_What is expected_
The lines to copy are those in the records below that hold the word "file".

═════ Data records

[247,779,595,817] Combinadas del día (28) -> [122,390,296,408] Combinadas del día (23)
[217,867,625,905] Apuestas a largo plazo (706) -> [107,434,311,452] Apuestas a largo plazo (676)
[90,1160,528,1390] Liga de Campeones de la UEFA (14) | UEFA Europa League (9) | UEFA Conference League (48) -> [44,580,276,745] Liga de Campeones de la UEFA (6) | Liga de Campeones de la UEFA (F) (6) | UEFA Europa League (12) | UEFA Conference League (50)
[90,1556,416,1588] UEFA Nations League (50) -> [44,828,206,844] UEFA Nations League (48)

══════════
═════ Data records

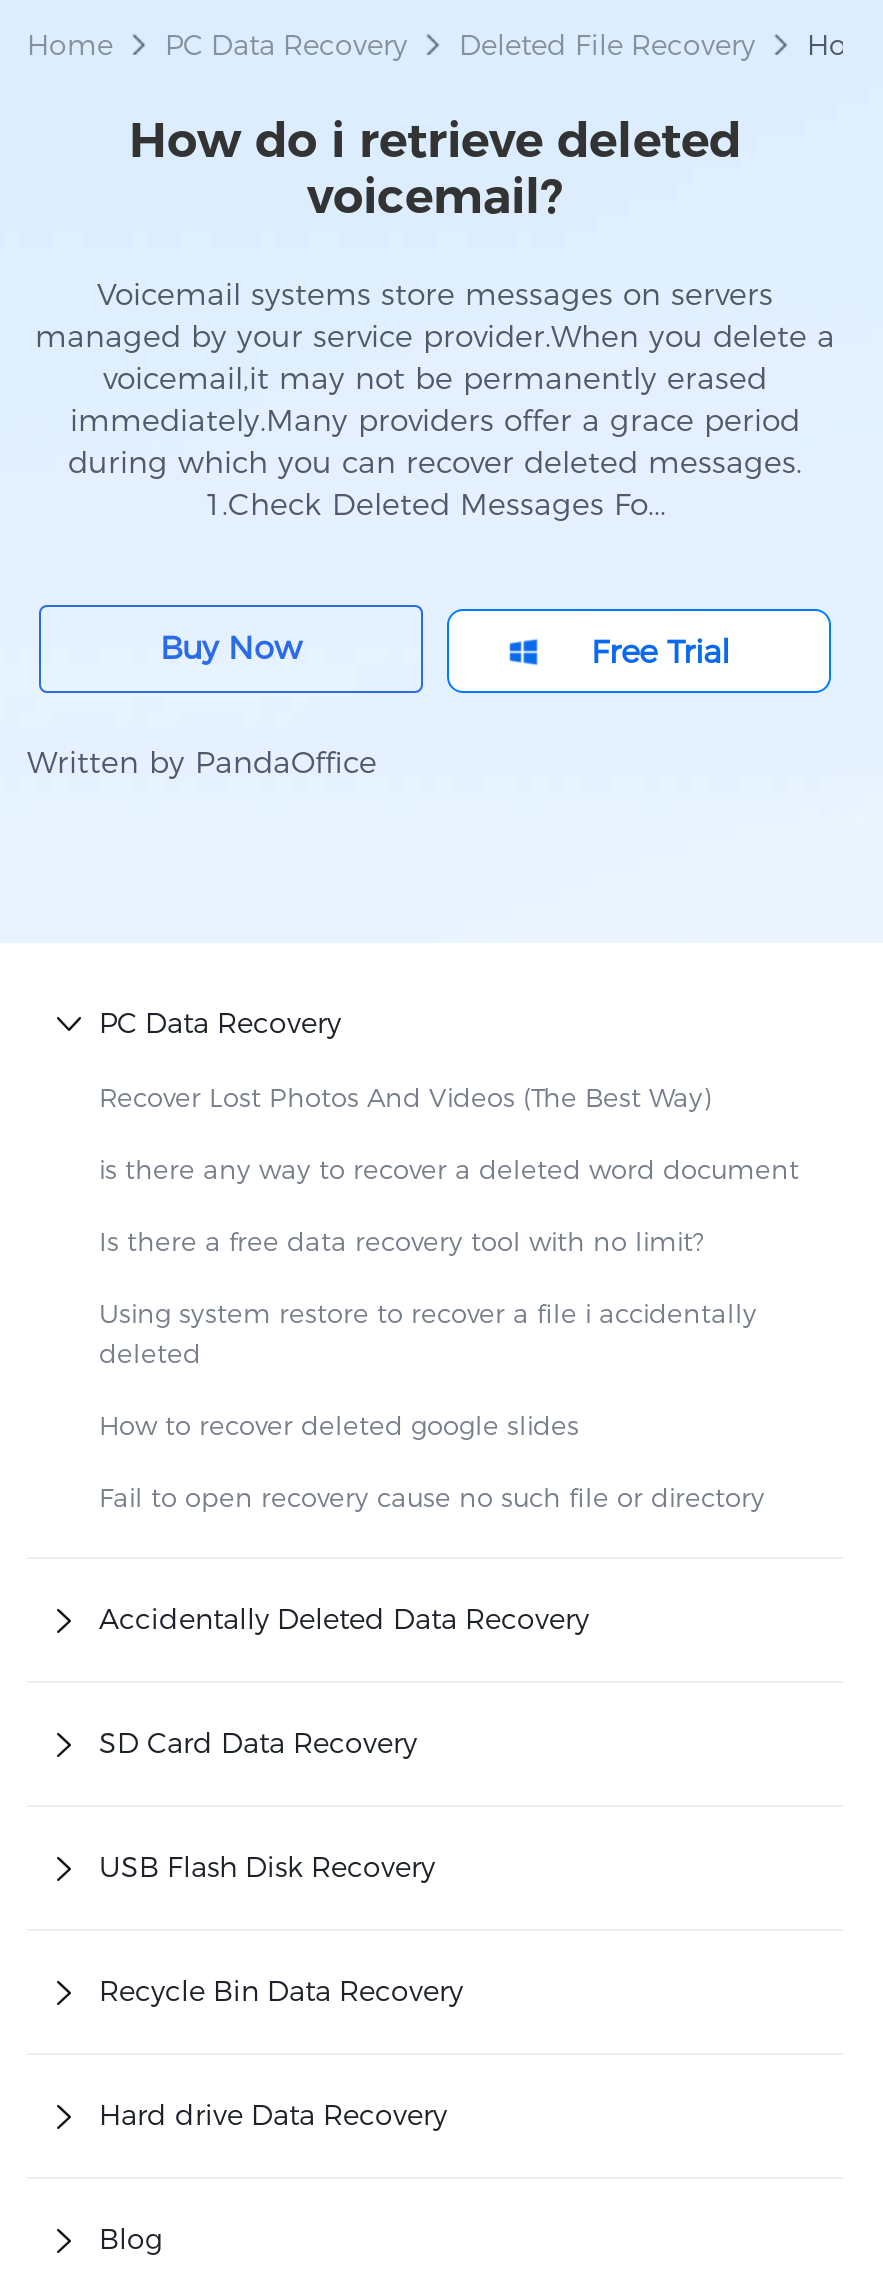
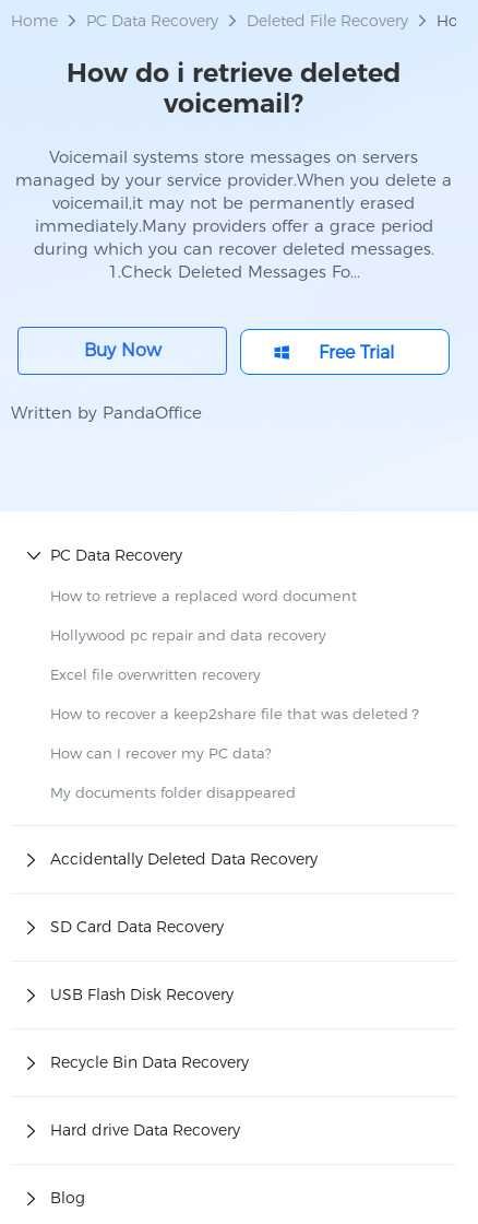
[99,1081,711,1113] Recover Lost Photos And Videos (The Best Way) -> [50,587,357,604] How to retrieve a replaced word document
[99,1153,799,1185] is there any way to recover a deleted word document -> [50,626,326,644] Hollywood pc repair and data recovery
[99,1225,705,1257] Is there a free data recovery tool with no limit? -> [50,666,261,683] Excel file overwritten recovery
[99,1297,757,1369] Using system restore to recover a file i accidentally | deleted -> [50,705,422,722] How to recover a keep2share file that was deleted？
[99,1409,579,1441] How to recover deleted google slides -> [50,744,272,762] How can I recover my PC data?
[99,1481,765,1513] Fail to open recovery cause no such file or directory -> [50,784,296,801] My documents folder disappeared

══════════

_Answer to this exercise_
[99,1225,705,1257] Is there a free data recovery tool with no limit? -> [50,666,261,683] Excel file overwritten recovery
[99,1297,757,1369] Using system restore to recover a file i accidentally | deleted -> [50,705,422,722] How to recover a keep2share file that was deleted？
[99,1481,765,1513] Fail to open recovery cause no such file or directory -> [50,784,296,801] My documents folder disappeared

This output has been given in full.